Scrivener has several options for getting your work out of Scrivener and into other formats. However- there are key differences between compile and export.
Compile: does what it’s name suggests – it takes all the little pieces that you’ve written and complies them into the one document. You can tweak what’s included and insert Chapter breaks, section breaks, choose to have notes and comments or no notes and comments – but basically it is creating one big long document.
Export: Whilst Scrivener has a seamless interface and it looks like all your work is linked whilst you are working on it – actually each section is saved as separate file in the background. When you export – Scrivener is saving each individual file for you.
Here is the difference between Compile and Export on a short piece from my thesis:
You select from within the compile option which sections to include (in this case I’ve chose ‘orienting concepts’ and unticked the other options).

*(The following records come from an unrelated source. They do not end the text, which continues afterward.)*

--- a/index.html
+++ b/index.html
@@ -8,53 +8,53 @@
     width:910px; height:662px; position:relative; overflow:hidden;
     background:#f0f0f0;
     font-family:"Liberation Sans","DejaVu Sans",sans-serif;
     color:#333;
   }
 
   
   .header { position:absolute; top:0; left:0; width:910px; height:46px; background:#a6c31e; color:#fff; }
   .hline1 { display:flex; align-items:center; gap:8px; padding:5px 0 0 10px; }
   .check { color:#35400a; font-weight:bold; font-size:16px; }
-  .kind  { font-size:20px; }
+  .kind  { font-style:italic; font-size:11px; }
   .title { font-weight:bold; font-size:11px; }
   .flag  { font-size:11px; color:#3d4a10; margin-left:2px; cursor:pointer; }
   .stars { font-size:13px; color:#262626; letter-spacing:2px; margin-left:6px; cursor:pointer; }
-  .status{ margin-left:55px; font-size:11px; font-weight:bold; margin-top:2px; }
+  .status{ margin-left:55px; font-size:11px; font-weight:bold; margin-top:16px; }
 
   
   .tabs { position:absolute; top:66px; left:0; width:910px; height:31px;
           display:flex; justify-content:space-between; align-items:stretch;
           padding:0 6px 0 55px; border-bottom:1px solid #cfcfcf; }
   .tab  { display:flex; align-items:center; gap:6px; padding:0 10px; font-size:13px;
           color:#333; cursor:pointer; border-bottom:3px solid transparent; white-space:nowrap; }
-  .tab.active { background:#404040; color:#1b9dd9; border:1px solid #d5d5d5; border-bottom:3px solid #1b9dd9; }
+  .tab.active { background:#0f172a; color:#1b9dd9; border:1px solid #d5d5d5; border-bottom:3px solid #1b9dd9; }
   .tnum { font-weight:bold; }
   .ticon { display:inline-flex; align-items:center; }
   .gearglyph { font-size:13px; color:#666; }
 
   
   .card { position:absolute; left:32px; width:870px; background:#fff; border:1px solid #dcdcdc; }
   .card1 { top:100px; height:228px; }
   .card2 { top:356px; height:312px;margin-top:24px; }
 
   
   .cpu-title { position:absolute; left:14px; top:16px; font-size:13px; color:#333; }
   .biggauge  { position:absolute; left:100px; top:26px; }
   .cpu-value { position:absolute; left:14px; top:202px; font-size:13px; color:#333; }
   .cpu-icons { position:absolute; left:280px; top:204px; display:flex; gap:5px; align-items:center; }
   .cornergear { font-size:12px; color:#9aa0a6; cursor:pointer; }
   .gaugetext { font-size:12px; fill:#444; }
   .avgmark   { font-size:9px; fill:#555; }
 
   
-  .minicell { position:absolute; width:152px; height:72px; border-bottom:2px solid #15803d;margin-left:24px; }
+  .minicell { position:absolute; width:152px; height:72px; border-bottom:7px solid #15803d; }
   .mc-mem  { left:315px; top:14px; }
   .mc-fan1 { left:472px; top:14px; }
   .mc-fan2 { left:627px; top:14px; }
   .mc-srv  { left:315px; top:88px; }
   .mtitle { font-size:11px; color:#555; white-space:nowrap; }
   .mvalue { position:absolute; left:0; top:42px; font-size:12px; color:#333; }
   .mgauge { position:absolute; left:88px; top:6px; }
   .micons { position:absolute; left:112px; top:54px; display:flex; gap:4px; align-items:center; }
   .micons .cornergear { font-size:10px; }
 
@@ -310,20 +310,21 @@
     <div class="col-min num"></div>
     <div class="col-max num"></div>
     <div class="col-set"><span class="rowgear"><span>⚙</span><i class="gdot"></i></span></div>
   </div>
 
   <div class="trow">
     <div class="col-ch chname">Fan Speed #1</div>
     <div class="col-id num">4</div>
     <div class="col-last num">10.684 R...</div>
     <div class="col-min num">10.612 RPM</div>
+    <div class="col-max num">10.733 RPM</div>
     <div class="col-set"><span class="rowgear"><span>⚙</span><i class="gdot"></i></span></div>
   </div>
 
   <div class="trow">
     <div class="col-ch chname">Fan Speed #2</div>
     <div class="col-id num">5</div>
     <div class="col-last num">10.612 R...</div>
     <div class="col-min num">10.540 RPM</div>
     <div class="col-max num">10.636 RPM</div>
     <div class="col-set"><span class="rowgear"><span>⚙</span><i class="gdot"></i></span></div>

All the smaller sub-sections are essentially ‘merged’ and compiled as one document. This is the preview once I’ve compiled it
Export: Export maintains the individuality of your files. You also need to select the files you want to export BEFORE going into the export option. The export option primarily is asking you where you want to save the files.
This is what the exported ‘Orienting Concepts’ looks like:
I think it is good practice to regularly take your thesis or any other work out of Scrivener and save elsewhere – cloud storage or usb stick or external hard-drive and do so in a more commonly accessible format. Whether you compile or export depends on how you might work on your document if you couldn’t access Scrivener for a while.